Вадим Горбатов рассказывал мне потом, что он, как и я, возмечтал отыскать и увидеть кречета. Ради этого он ездил за Урал, по местам древних хождений помытчиков — ловцов соколов, но, увы, отыскать птицу ему не удалось. И вдруг услышал, что сняли фильм о кречете. Не поверил! Сколько раз он, разглядывая старинные гравюры, фотографии, мечтал увидеть птицу живой, в движении — и вдруг такое... Прибежал к режиссеру, попросил взглянуть на срезки. Взглянул — и тяжело вздохнул. По желтым глазам он признал, что снятая птица — ястреб. А у кречета глаза темные, опаловые, взгляд благородный.
Выходит, ошиблись охотоведы? Но, как уверял Вадим, ошибка эта простительна — многие люди забыли, как выглядит живой кречет. Изучают его в основном по картинкам в определителях, а это мало что дает... И тут мне еще более стало ясным, что фильм о жизни кречета должен быть снят, но для этого вначале надо отыскать его гнездо самому.
Надо сказать, что Трифону Патрикееву в конце концов повезло: кречета он отыскал. Во сне к нему явился святой Трифон на белом коне, с белым соколом в правой руке, красно-зеленом одеянии, точь-в-точь, как он и изображен на фреске, и сказал: «Ступай в Мытищинский лес и на такой-то сосне отыщешь своего беглеца». Патрикеев открыл глаза и отправился в Мытищинский лес. На сосне сидел, поджидая его, царский честник. В благодарность за помощь, как гласит легенда, поставил Патрикеев святому Трифону вначале деревянную часовенку, а затем сложил и каменную церквушку, которая и стоит ныне на Трифоновской.
Но как мне найти своего кречета? Пришлось обращаться за советом к Успенскому, доктору биологических наук, помогавшему мне не раз. Савва Михайлович — большой знаток природы Севера — видел кречетов, писал о них.
— Отправляйтесь на Ямал,— посоветовал он.— На фактории Щучьей разыщите Калякина. Владимир Николаевич из Института охраны природы. Лет семь разъезжает по Ямалу и знает там гнездовья всех птиц. Думаю, и с кречетами он вам поможет.
До фактории Щучьей я добирался на почтовом катере. Двое суток плыл по реке, петляя по многочисленным сорам, застревая на мелях. Берега реки поросли непролазным кустарником, над которым летали утки. Фактория затерялась в глубине тундры. Истосковавшийся по людям начальник почты охотно подвез меня до одинокой избы, стоявшей на обрывистом берегу в окружении нескольких тощеньких лиственниц.

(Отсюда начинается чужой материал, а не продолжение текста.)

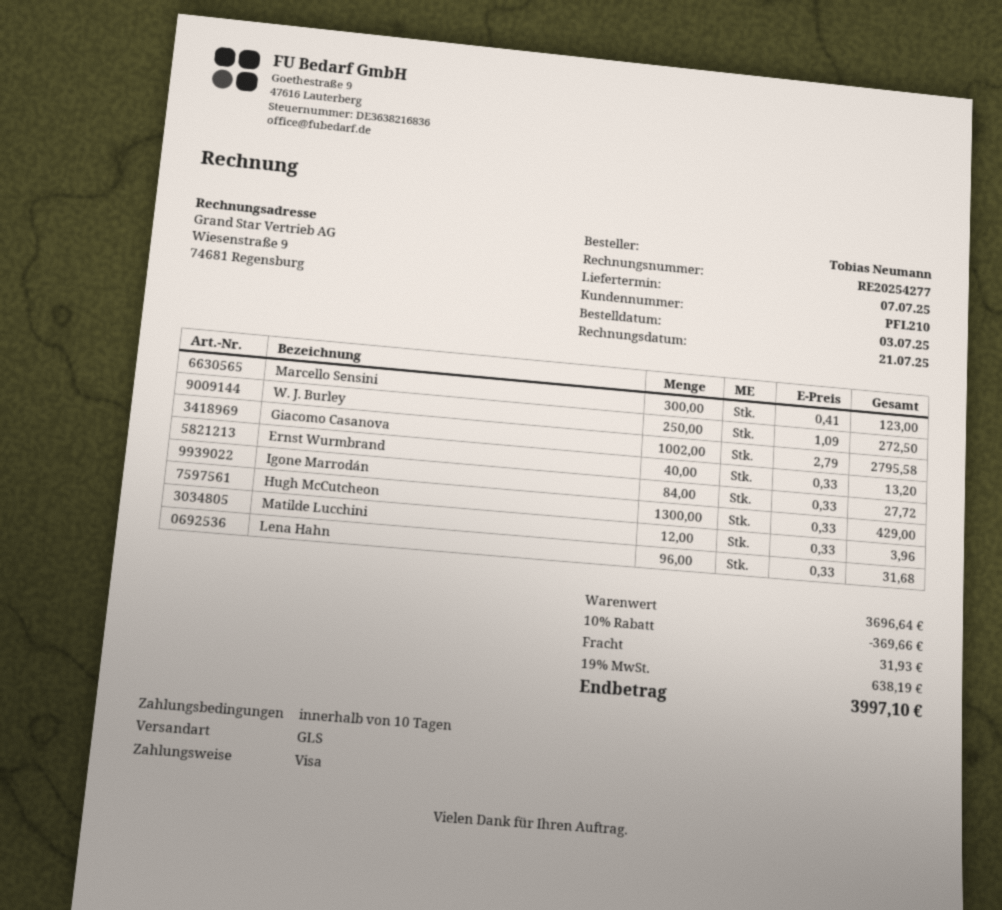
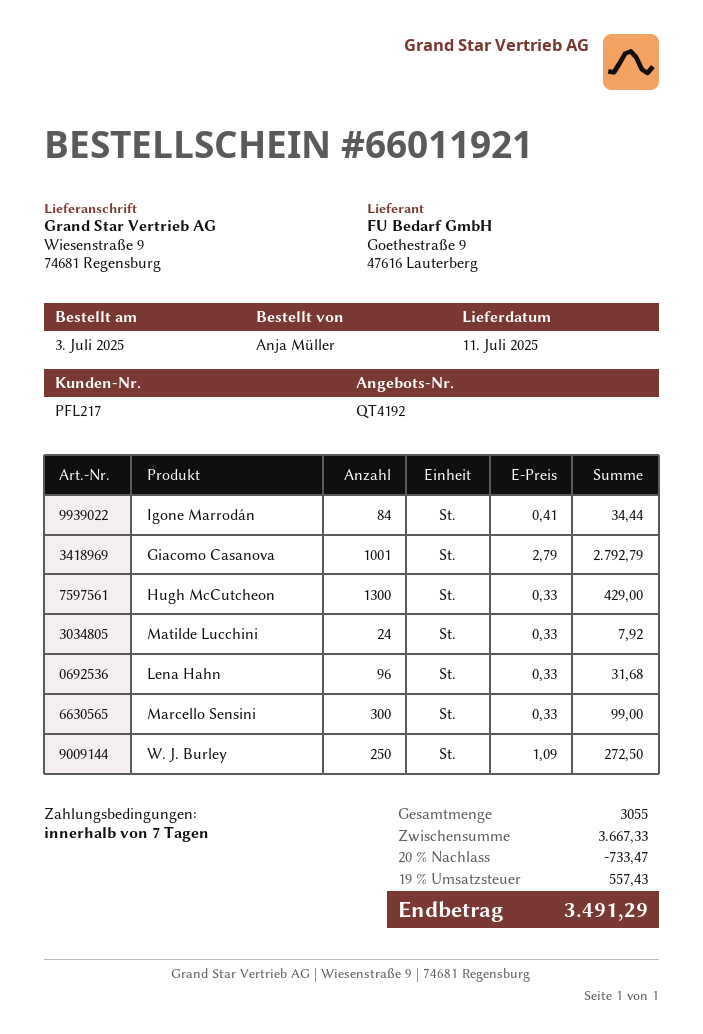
delivery date: 2025-07-07 -> 2025-07-11
payment terms: 10 days -> 7 days
customer number: PFL210 -> PFL217
ordered by: Tobias Neumann -> Anja Müller
Marcello Sensini: 300 x 0.41 = 123.00 -> 300 x 0.33 = 99.00
Giacomo Casanova: 1002 x 2.79 = 2795.58 -> 1001 x 2.79 = 2792.79
Ernst Wurmbrand: 40 x 0.33 = 13.20 -> none
Igone Marrodán: 84 x 0.33 = 27.72 -> 84 x 0.41 = 34.44
Matilde Lucchini: 12 x 0.33 = 3.96 -> 24 x 0.33 = 7.92
subtotal: 3696.64 -> 3667.33
discount: 10% = 369.66 -> 20% = 733.47
shipping: 31.93 -> none
tax: 19% = 638.19 -> 19% = 557.43
total: 3997.10 -> 3491.29

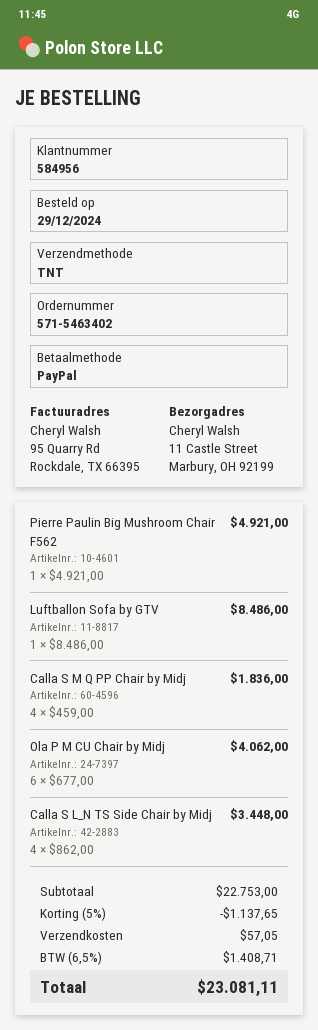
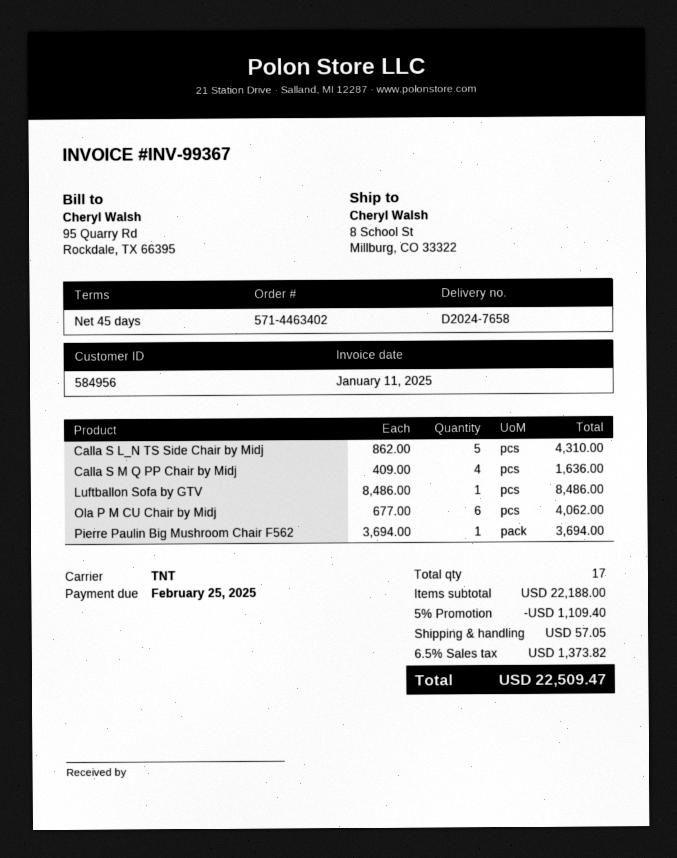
order number: 571-5463402 -> 571-4463402
ship to: 11 Castle Street, Marbury, OH 92199 -> 8 School St, Millburg, CO 33322
Pierre Paulin Big Mushroom Chair F562: 1 x 4921.00 = 4921.00 -> 1 x 3694.00 = 3694.00
Calla S M Q PP Chair by Midj: 4 x 459.00 = 1836.00 -> 4 x 409.00 = 1636.00
Calla S L_N TS Side Chair by Midj: 4 x 862.00 = 3448.00 -> 5 x 862.00 = 4310.00
subtotal: 22753.00 -> 22188.00
discount: 5% = 1137.65 -> 5% = 1109.40
tax: 6.5% = 1408.71 -> 6.5% = 1373.82
total: 23081.11 -> 22509.47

Когда моторка ткнулась в берег, из избы вышел высокий рыжеволосый человек с развевающейся на ветру бородой, в тельняшке, черных шароварах и огромных серых валенках. Черная повязка на глазу перекрещивала его лицо, а добродушная улыбка не оставляла сомнений, что человек этот прост, любит общение и знает толк в законах гостеприимства.
Через час мы уже запросто беседовали за узким столом в небольшой темноватой избенке с жарко натопленной печью, где сновало немало приехавшего из Москвы ученого люда. Всем им вскоре предстояло разъехаться по отдаленным уголкам тундры.
О том, что кречеты гнездятся в районе Сопкая, ученым стало известно в конце сороковых годов, когда были найдены их линные перья; видели птиц и в полете. Но первое гнездо на Щучьей обнаружили лишь в 1973 году.
Калякин рассказывал, что, оказавшись на Ямале впервые, он был поражен богатством природы этого края. И решил приехать снова, чтобы построить постоянную базу для регулярных наблюдений, создать стационар. Было ясно, что Ямал стоит на пороге перемен, и уже теперь следовало искать места, которые могли бы пригодиться для дальнейших наблюдений над изменением экологической обстановки.
Его проект создания стационара на Ямале был интересен: под конусообразной, как в ненецком чуме, крышей должны были размещаться жилые помещения и лабораторные подсобки. Но ждать осуществления этого проекта ему показалось слишком долгим. На реке Щучьей Калякин отыскал полуразвалившуюся избу, которая была построена, вероятнее всего русскими купцами, приплывавшими сюда за царской селедочкой. Эта-то изба и стала основанием нынешнего стационара. Избу продал колхоз как дрова, на слом, но Калякин ломать ее не стал, а соорудил над ней крышу. Рядом с избою помещались теперь и баня, и кладовая, и лаборатория, где обрабатывались птичьи тушки, ремонтировались лодочные моторы. На чердаке разместилась удобная спальня. Спали там, по правде говоря, на полу, в спальных мешках, но в сырую ветреную погоду это помещение было если не раем, то все же лучшим жильем, чем палатка.